Find the line that contains "- ResNet50 | ✗ | Cross Entropy | ✓ | ✗ | 93.8". Then set down that line and all the lines after it, to the end of the records, exactly and with nothing added.

╭─ PROVIDED MATERIAL

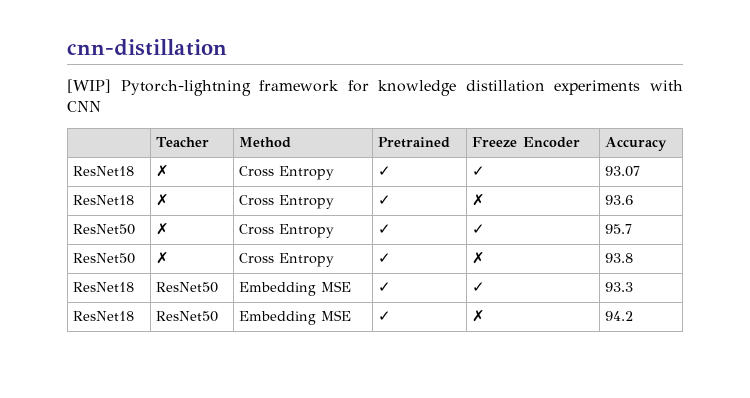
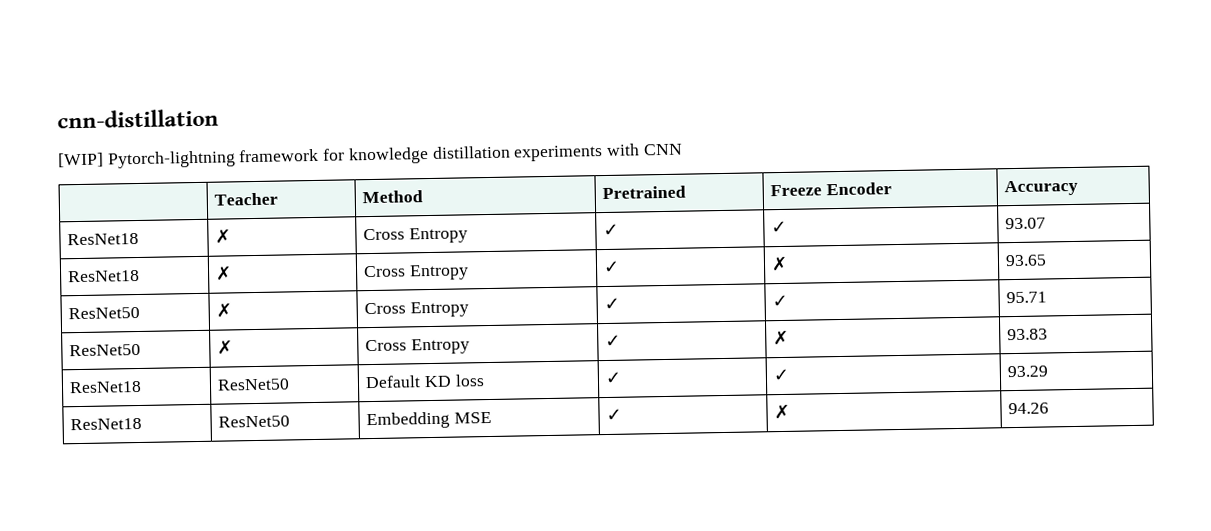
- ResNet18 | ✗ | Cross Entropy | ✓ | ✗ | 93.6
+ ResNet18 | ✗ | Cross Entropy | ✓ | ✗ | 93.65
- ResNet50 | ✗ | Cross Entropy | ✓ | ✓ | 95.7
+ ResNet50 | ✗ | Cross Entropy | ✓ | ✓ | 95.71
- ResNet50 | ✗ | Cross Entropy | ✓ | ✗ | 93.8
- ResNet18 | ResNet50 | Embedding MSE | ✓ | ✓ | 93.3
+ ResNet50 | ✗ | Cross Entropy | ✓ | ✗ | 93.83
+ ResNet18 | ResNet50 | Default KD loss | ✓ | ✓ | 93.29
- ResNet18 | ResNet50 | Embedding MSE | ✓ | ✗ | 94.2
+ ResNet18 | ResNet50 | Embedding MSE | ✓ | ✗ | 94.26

╰─

TASK ANSWER:
- ResNet50 | ✗ | Cross Entropy | ✓ | ✗ | 93.8
- ResNet18 | ResNet50 | Embedding MSE | ✓ | ✓ | 93.3
+ ResNet50 | ✗ | Cross Entropy | ✓ | ✗ | 93.83
+ ResNet18 | ResNet50 | Default KD loss | ✓ | ✓ | 93.29
- ResNet18 | ResNet50 | Embedding MSE | ✓ | ✗ | 94.2
+ ResNet18 | ResNet50 | Embedding MSE | ✓ | ✗ | 94.26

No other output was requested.